__To do__: Every line below between the line holding "[798,109,990,124] chunk of" and the line holding "[779,319,849,338] needed) ->", inclusive, should be repeated exactly, and all other lines omitted.

══ Records supplied ══

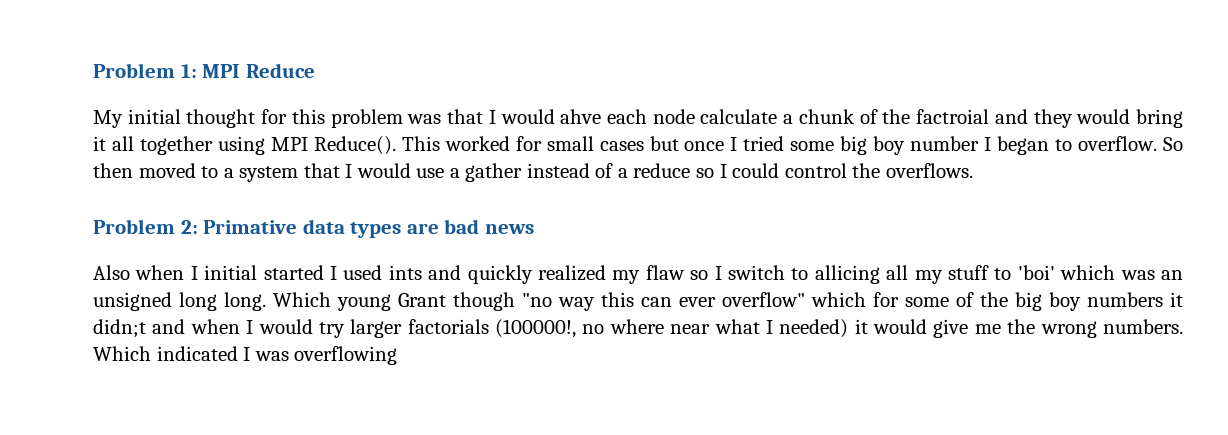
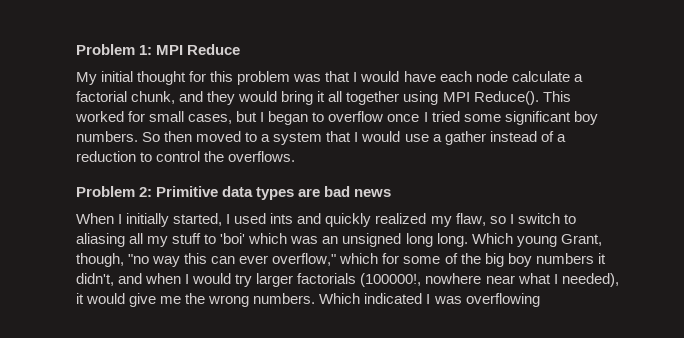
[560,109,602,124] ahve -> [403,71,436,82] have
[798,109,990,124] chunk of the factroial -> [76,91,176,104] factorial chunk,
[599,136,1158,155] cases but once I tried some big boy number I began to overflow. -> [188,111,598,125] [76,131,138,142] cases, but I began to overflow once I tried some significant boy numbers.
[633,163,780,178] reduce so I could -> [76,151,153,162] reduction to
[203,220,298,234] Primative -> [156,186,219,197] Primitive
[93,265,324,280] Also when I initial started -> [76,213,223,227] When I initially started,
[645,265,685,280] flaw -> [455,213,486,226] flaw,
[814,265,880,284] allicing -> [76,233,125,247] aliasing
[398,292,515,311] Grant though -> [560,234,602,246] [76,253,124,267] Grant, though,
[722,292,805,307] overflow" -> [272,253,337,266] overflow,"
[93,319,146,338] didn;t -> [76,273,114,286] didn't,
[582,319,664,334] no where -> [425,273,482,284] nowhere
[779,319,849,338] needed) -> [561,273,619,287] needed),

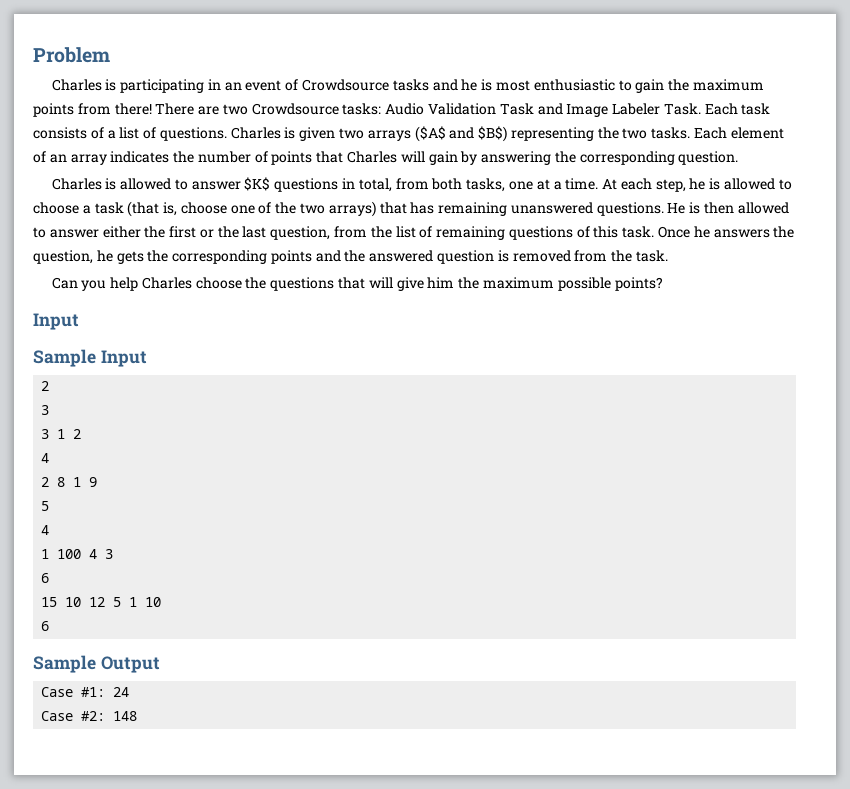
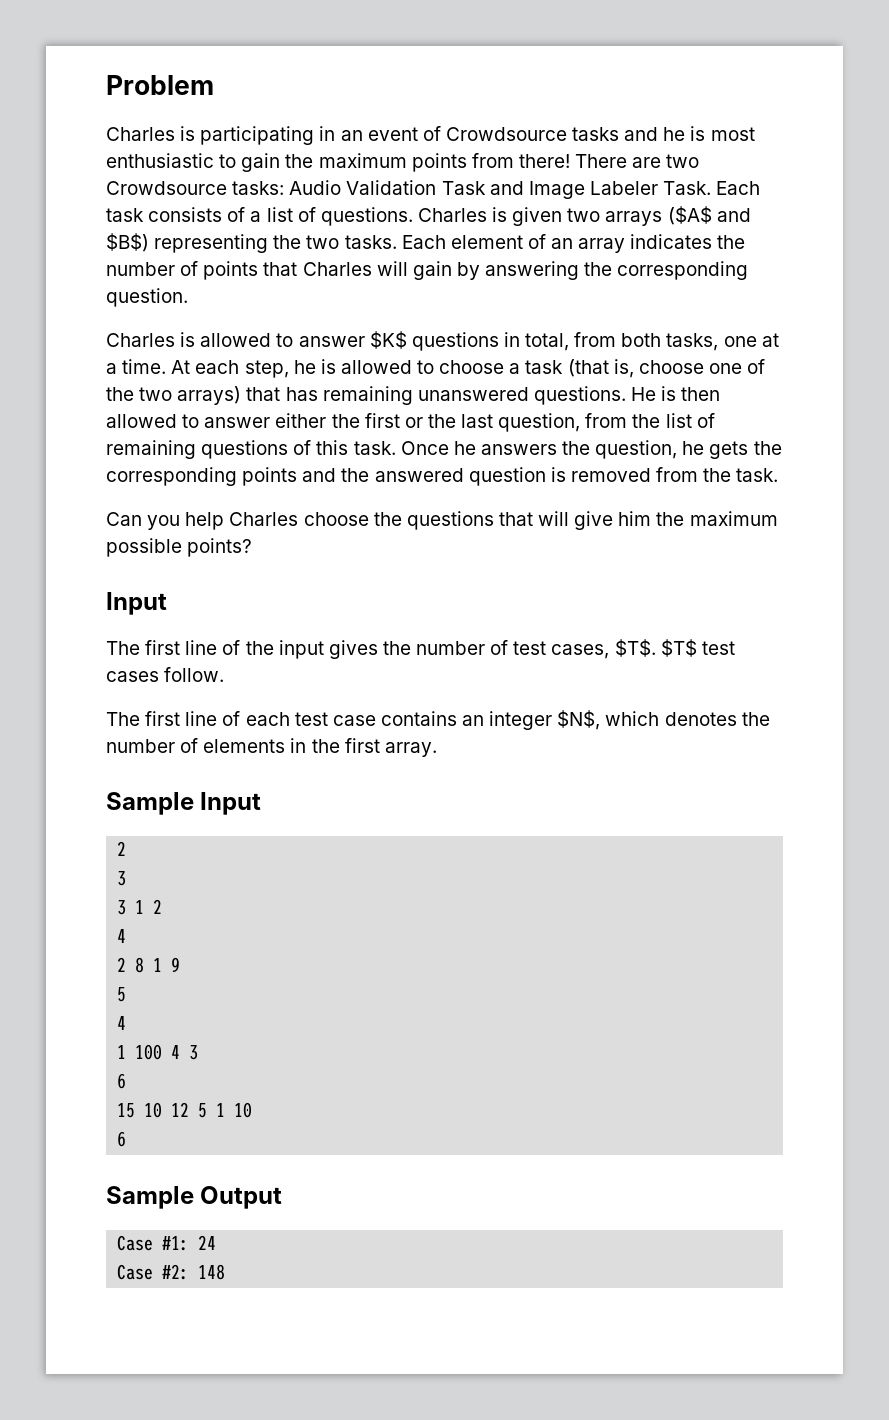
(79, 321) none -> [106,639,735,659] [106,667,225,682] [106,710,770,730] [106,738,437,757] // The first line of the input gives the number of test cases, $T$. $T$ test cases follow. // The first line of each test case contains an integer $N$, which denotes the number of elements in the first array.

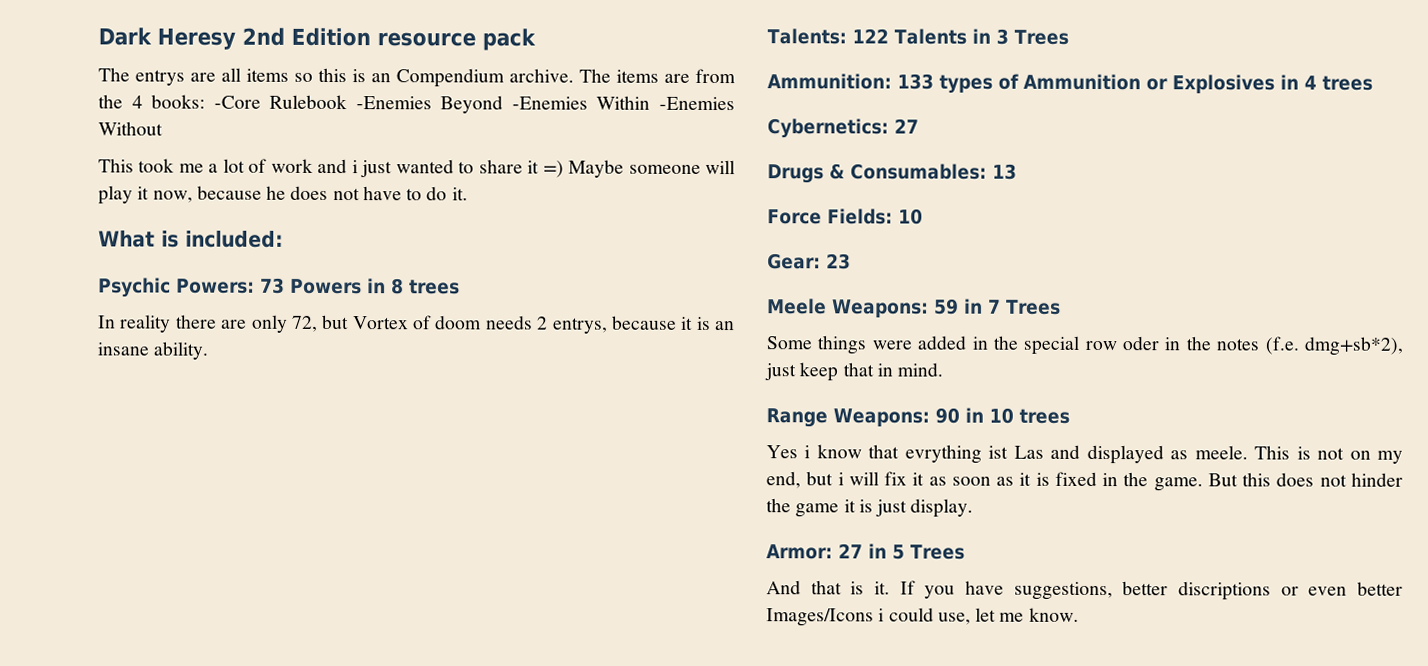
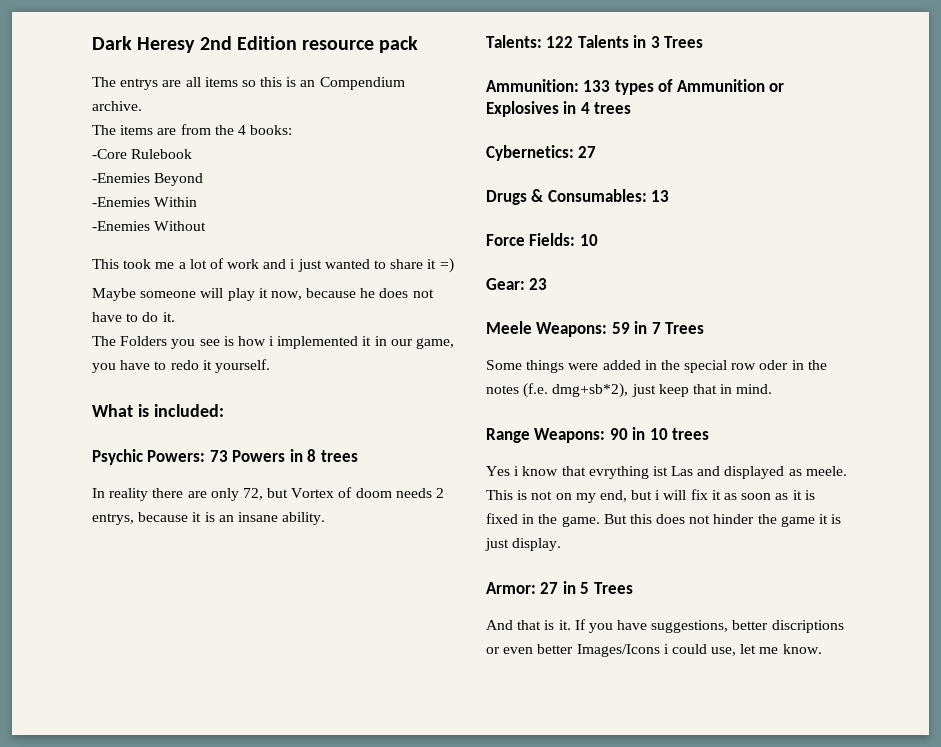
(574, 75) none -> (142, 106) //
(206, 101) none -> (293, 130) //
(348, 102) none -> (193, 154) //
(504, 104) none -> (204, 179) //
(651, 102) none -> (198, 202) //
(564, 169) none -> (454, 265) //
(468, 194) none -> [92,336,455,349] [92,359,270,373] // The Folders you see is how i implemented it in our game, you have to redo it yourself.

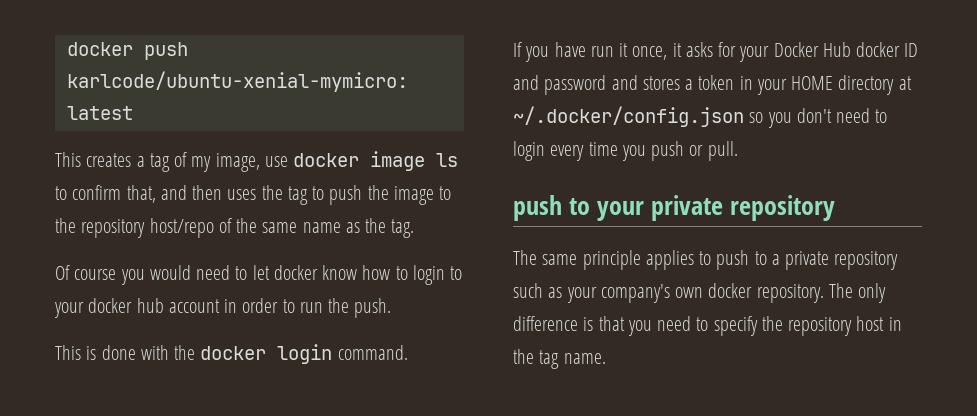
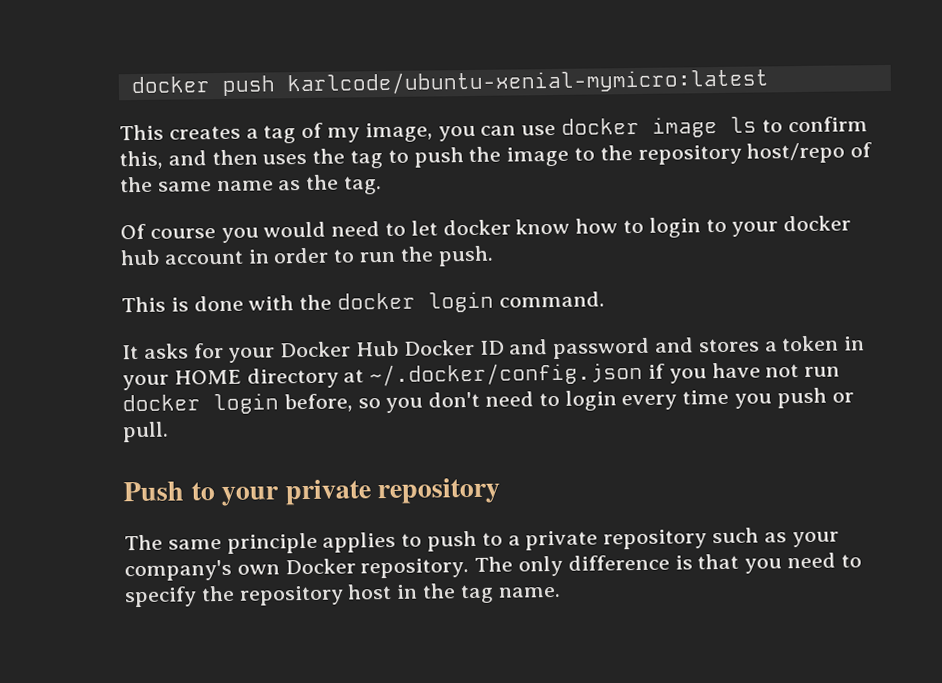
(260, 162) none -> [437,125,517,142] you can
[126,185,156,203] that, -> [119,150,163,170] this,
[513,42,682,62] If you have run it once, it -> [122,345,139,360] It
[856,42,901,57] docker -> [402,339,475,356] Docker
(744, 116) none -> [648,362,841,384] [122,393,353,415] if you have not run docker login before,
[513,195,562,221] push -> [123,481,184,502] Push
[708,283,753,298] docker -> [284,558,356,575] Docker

═══

__Response for this exercise__:
[798,109,990,124] chunk of the factroial -> [76,91,176,104] factorial chunk,
[599,136,1158,155] cases but once I tried some big boy number I began to overflow. -> [188,111,598,125] [76,131,138,142] cases, but I began to overflow once I tried some significant boy numbers.
[633,163,780,178] reduce so I could -> [76,151,153,162] reduction to
[203,220,298,234] Primative -> [156,186,219,197] Primitive
[93,265,324,280] Also when I initial started -> [76,213,223,227] When I initially started,
[645,265,685,280] flaw -> [455,213,486,226] flaw,
[814,265,880,284] allicing -> [76,233,125,247] aliasing
[398,292,515,311] Grant though -> [560,234,602,246] [76,253,124,267] Grant, though,
[722,292,805,307] overflow" -> [272,253,337,266] overflow,"
[93,319,146,338] didn;t -> [76,273,114,286] didn't,
[582,319,664,334] no where -> [425,273,482,284] nowhere
[779,319,849,338] needed) -> [561,273,619,287] needed),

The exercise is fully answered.